Modification records
.....

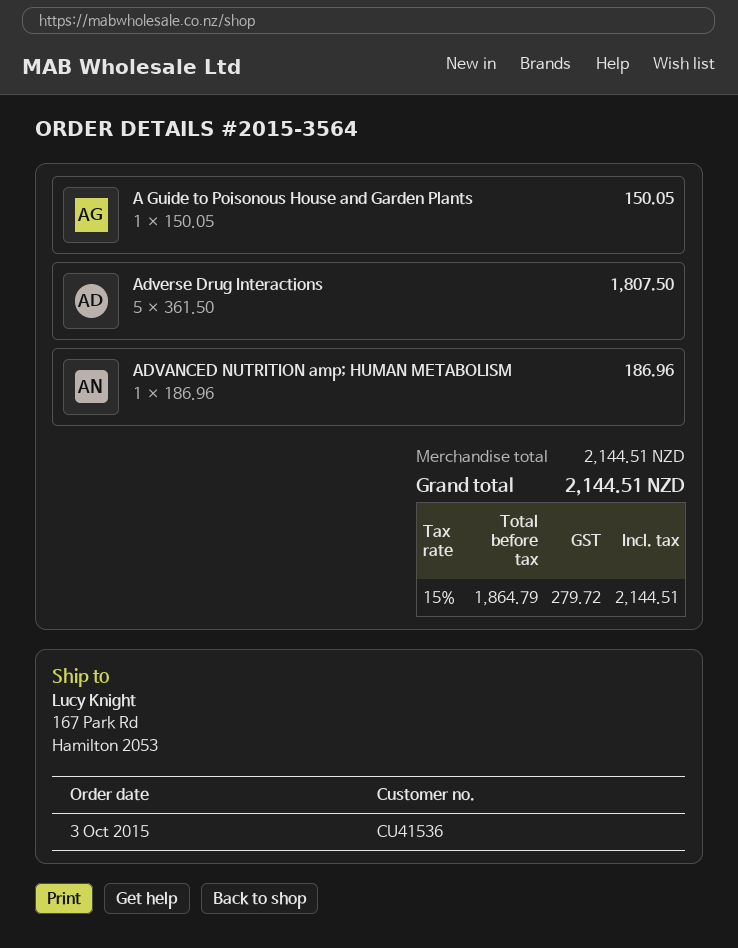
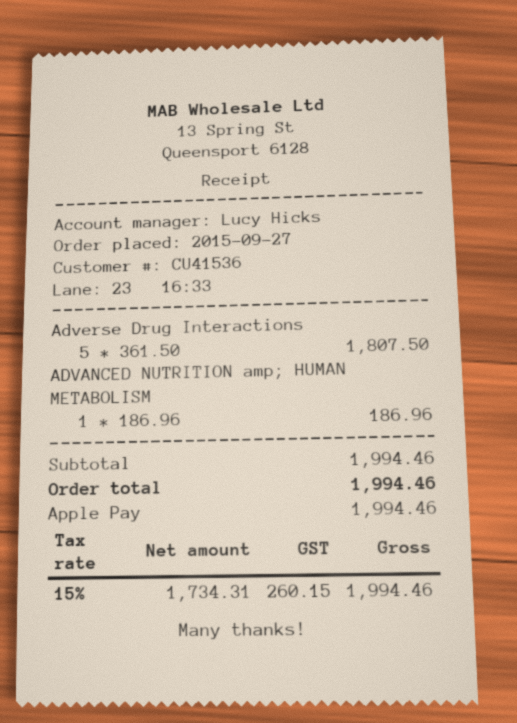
order date: 2015-10-03 -> 2015-09-27
A Guide to Poisonous House and Garden Plants: 1 x 150.05 = 150.05 -> none
subtotal: 2144.51 -> 1994.46
net: 1864.79 -> 1734.31
tax: 15% = 279.72 -> 15% = 260.15
total: 2144.51 -> 1994.46

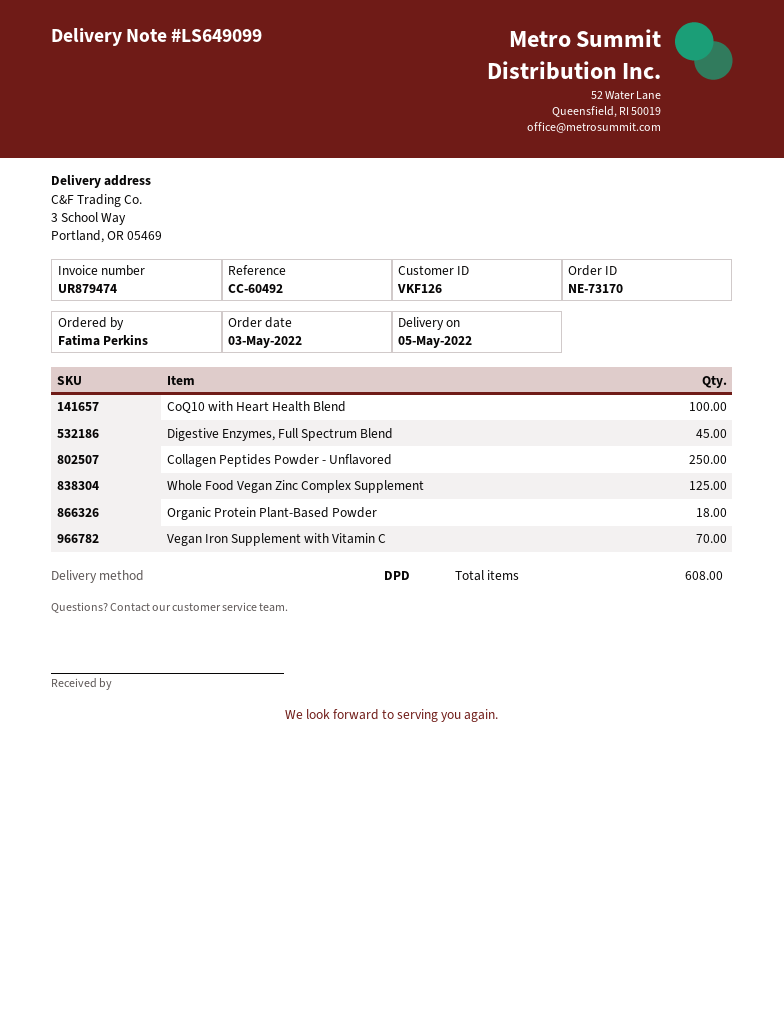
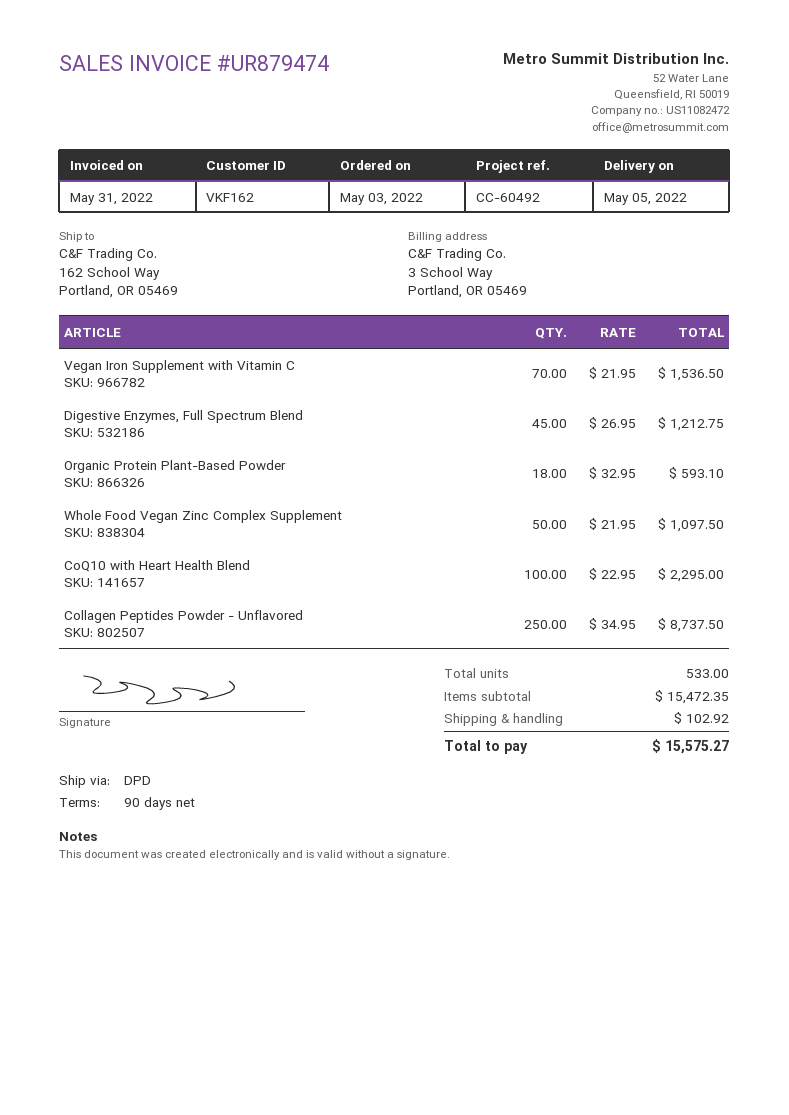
customer number: VKF126 -> VKF162
ship to: 3 School Way, Portland, OR 05469 -> 162 School Way, Portland, OR 05469
Whole Food Vegan Zinc Complex Supplement: 125 -> 50
total quantity: 608 -> 533

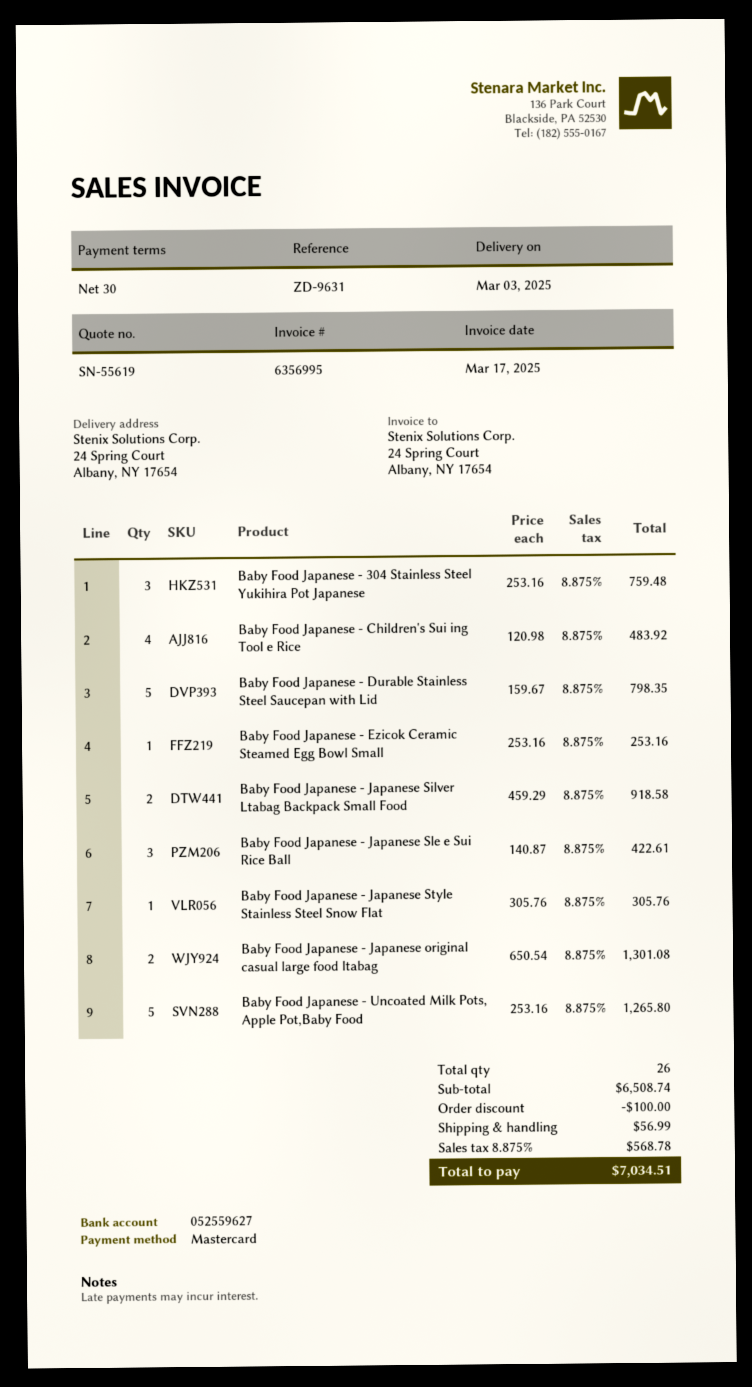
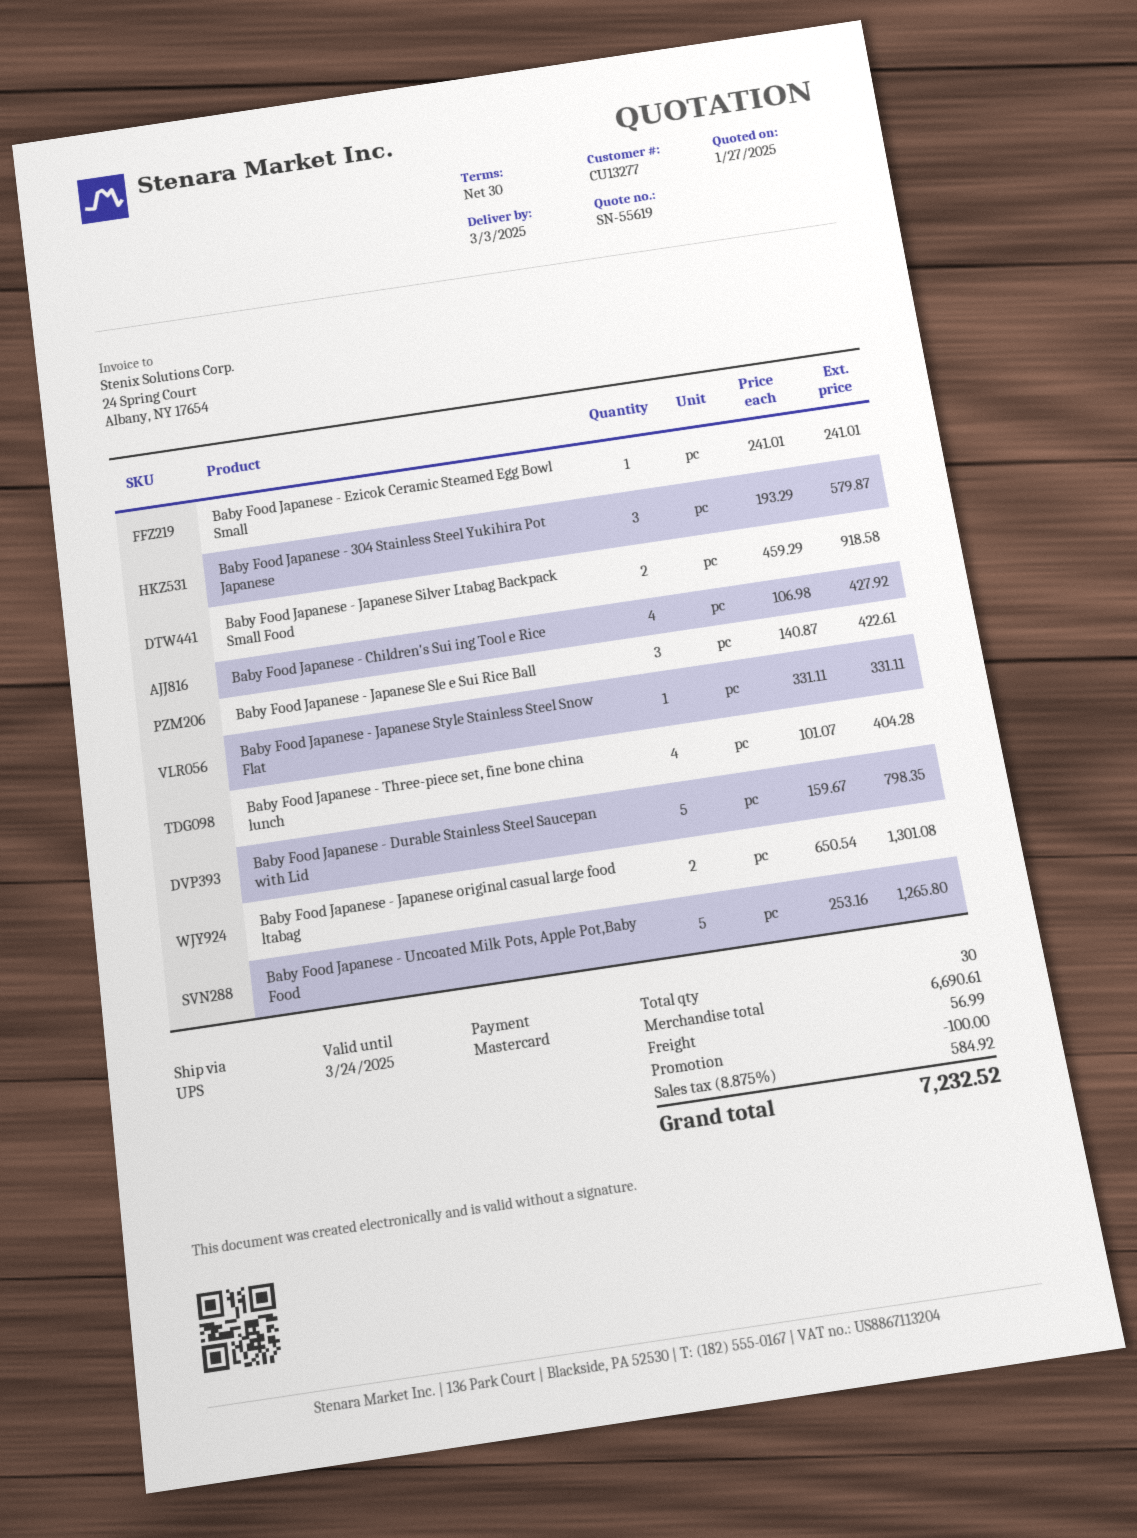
Baby Food Japanese - 304 Stainless Steel Yukihira Pot Japanese: 3 x 253.16 = 759.48 -> 3 x 193.29 = 579.87
Baby Food Japanese - Children's Sui ing Tool e Rice: 4 x 120.98 = 483.92 -> 4 x 106.98 = 427.92
Baby Food Japanese - Ezicok Ceramic Steamed Egg Bowl Small: 1 x 253.16 = 253.16 -> 1 x 241.01 = 241.01
Baby Food Japanese - Japanese Style Stainless Steel Snow Flat: 1 x 305.76 = 305.76 -> 1 x 331.11 = 331.11
Baby Food Japanese - Three-piece set, fine bone china lunch: none -> 4 x 101.07 = 404.28
total quantity: 26 -> 30
subtotal: 6508.74 -> 6690.61
tax: 8.875% = 568.78 -> 8.875% = 584.92
total: 7034.51 -> 7232.52

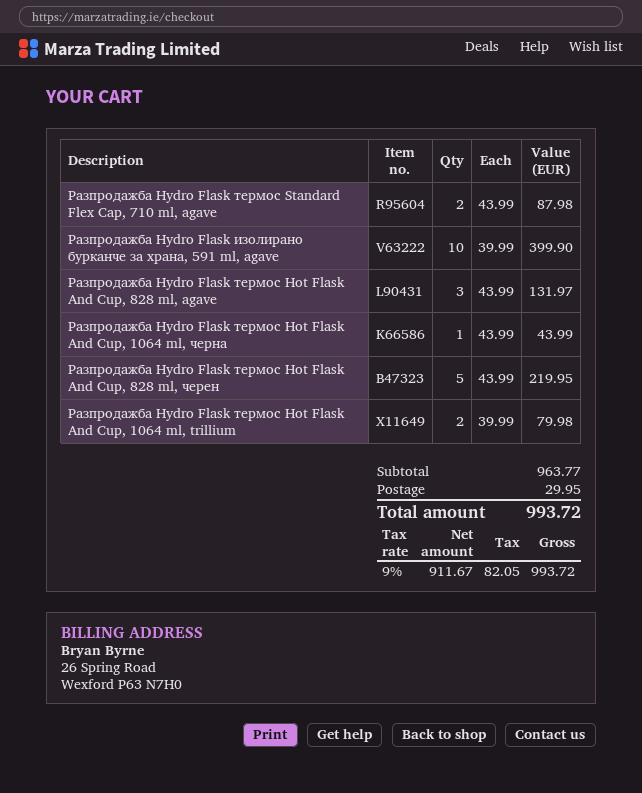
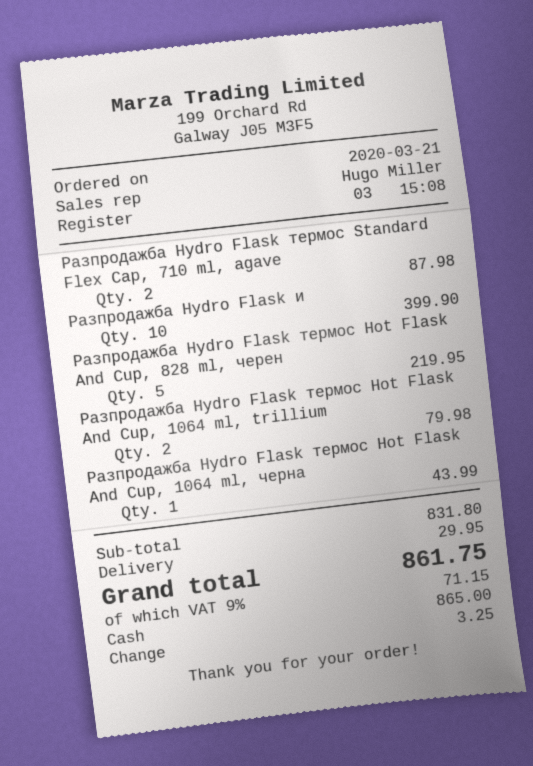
Разпродажба Hydro Flask термос Hot Flask And Cup, 828 ml, agave: 3 for 131.97 -> none
subtotal: 963.77 -> 831.80
tax: 9% = 82.05 -> 9% = 71.15
total: 993.72 -> 861.75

.....

Your task: Please return the lines from the line with "Whole Food Vegan" through the last line of the data, both included, exactly, and without pictures.

Result below:
Whole Food Vegan Zinc Complex Supplement: 125 -> 50
total quantity: 608 -> 533

Baby Food Japanese - 304 Stainless Steel Yukihira Pot Japanese: 3 x 253.16 = 759.48 -> 3 x 193.29 = 579.87
Baby Food Japanese - Children's Sui ing Tool e Rice: 4 x 120.98 = 483.92 -> 4 x 106.98 = 427.92
Baby Food Japanese - Ezicok Ceramic Steamed Egg Bowl Small: 1 x 253.16 = 253.16 -> 1 x 241.01 = 241.01
Baby Food Japanese - Japanese Style Stainless Steel Snow Flat: 1 x 305.76 = 305.76 -> 1 x 331.11 = 331.11
Baby Food Japanese - Three-piece set, fine bone china lunch: none -> 4 x 101.07 = 404.28
total quantity: 26 -> 30
subtotal: 6508.74 -> 6690.61
tax: 8.875% = 568.78 -> 8.875% = 584.92
total: 7034.51 -> 7232.52

Разпродажба Hydro Flask термос Hot Flask And Cup, 828 ml, agave: 3 for 131.97 -> none
subtotal: 963.77 -> 831.80
tax: 9% = 82.05 -> 9% = 71.15
total: 993.72 -> 861.75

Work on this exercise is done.